Force per unit area; basically the weight of the car is evenly distributed on each of the four tyres so each tyre “only” has 1/4 of a ton and that weight is distributed over the whole area of the tyre which is in contact with your foot or road. This means that each square inch of your foot gets far less weight push on it than if something like a stiletto heel was to stand on the foot with a far smaller surface area.
Well, 1 ton divided by four tires, so 1/4 ton per tire. Now the contact patch of the tire (the part in contact with the ground) is key to how much pressure the foot would feel. You would take the 1/4 ton and divide it by the surface of the contact patch to find the mass per unit of surface of the contact patch. Turns out that it’s a much lower number than you would think, hence the foot feels little to no pain!

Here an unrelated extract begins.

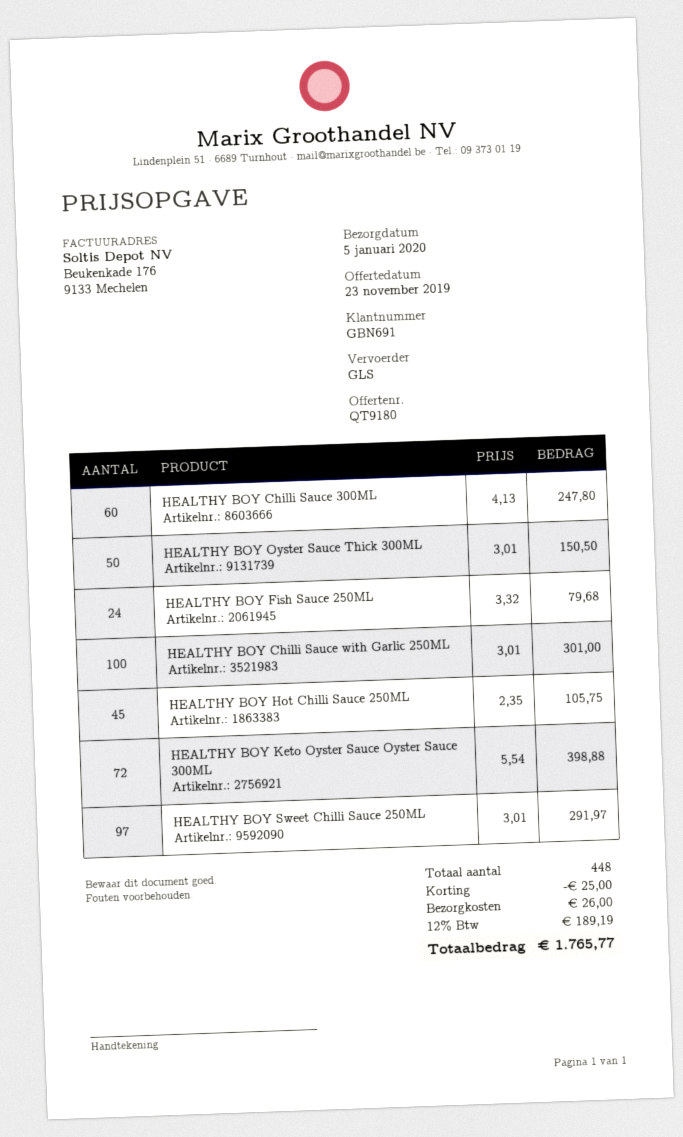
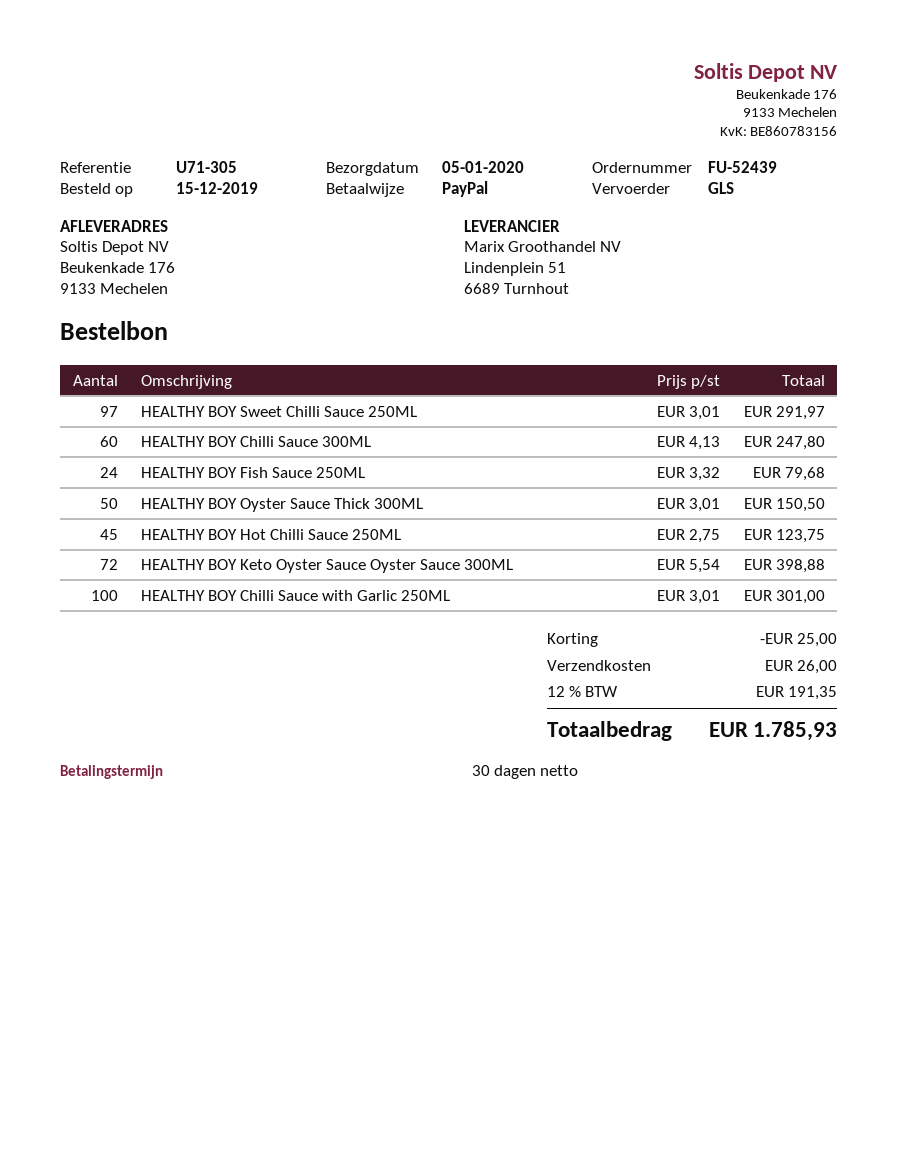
HEALTHY BOY Hot Chilli Sauce 250ML: 45 x 2.35 = 105.75 -> 45 x 2.75 = 123.75
tax: 12% = 189.19 -> 12% = 191.35
total: 1765.77 -> 1785.93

The car has four tires, so each one only holds up 500 pounds. If that weight is spread out over an area, the pressure could be low. This is how the air in the tire holds up the car at only a couple of atmospheres of pressure. In the right geometry, with the right support under it, a person’s foot might be able to withstand a couple atmospheres of extra pressure.
1) each tire carries 1/4 the weight so 500lbs per tire
2) it’s not a point weight. It’s 500 lbs on a patch that’s about half a foot square.
3) generally, your foot isn’t the only thing holding up that tire. The tire is partly resting on the ground too, so the spread out 500 lbs is not close to putting the full weigh on your foot.
A knife can cut so easily because the force that’s applied (which is not very large, you don’t need a lot of force to cut vegetables) is focused over a very sharp edge, a very very small area of contact. For stabbing, the entire force is focused down to a point; compare that with trying to stab someone with, say, a hammer, same force, a lot bigger area of contact.
So the tires of a car are basically “spreading the weight of the car” over the surface that makes contact with the ground. It’s why bigger cars, trucks, etc., have bigger or more tires, to “spread out the weight.”
So when a 1 ton car runs over your foot, it has 4 tires so any one tire only feels 1/4 of a ton, 500 lbs, and then, given the surface of that tire vs. the part that’s over your foot, you may only feel 200 – 250 lbs of that actually pressing on your foot, the rest of the tire presses on the ground around your foot.
So 250 lbs is the weight of a heavy person standing on your foot. It may hurt, but it’s not *that* bad.
1 ton, 4 tires = 250 lbs if the weight is distributed evenly. Can a 250 lb person stand on your foot?
But the weight is not distributed evenly: tires are relatively soft and stretchy, so you don’t get all that weight at one point, and the shocks and struts on your car mean that most of the weight actually transfers to the other tire.
You also have extra force from the torque of the spinning tire that’s not to do with the weight of the car, but the direction of that force through your foot is at an angle, so it’s not adding that much extra stress to any given point in your foot.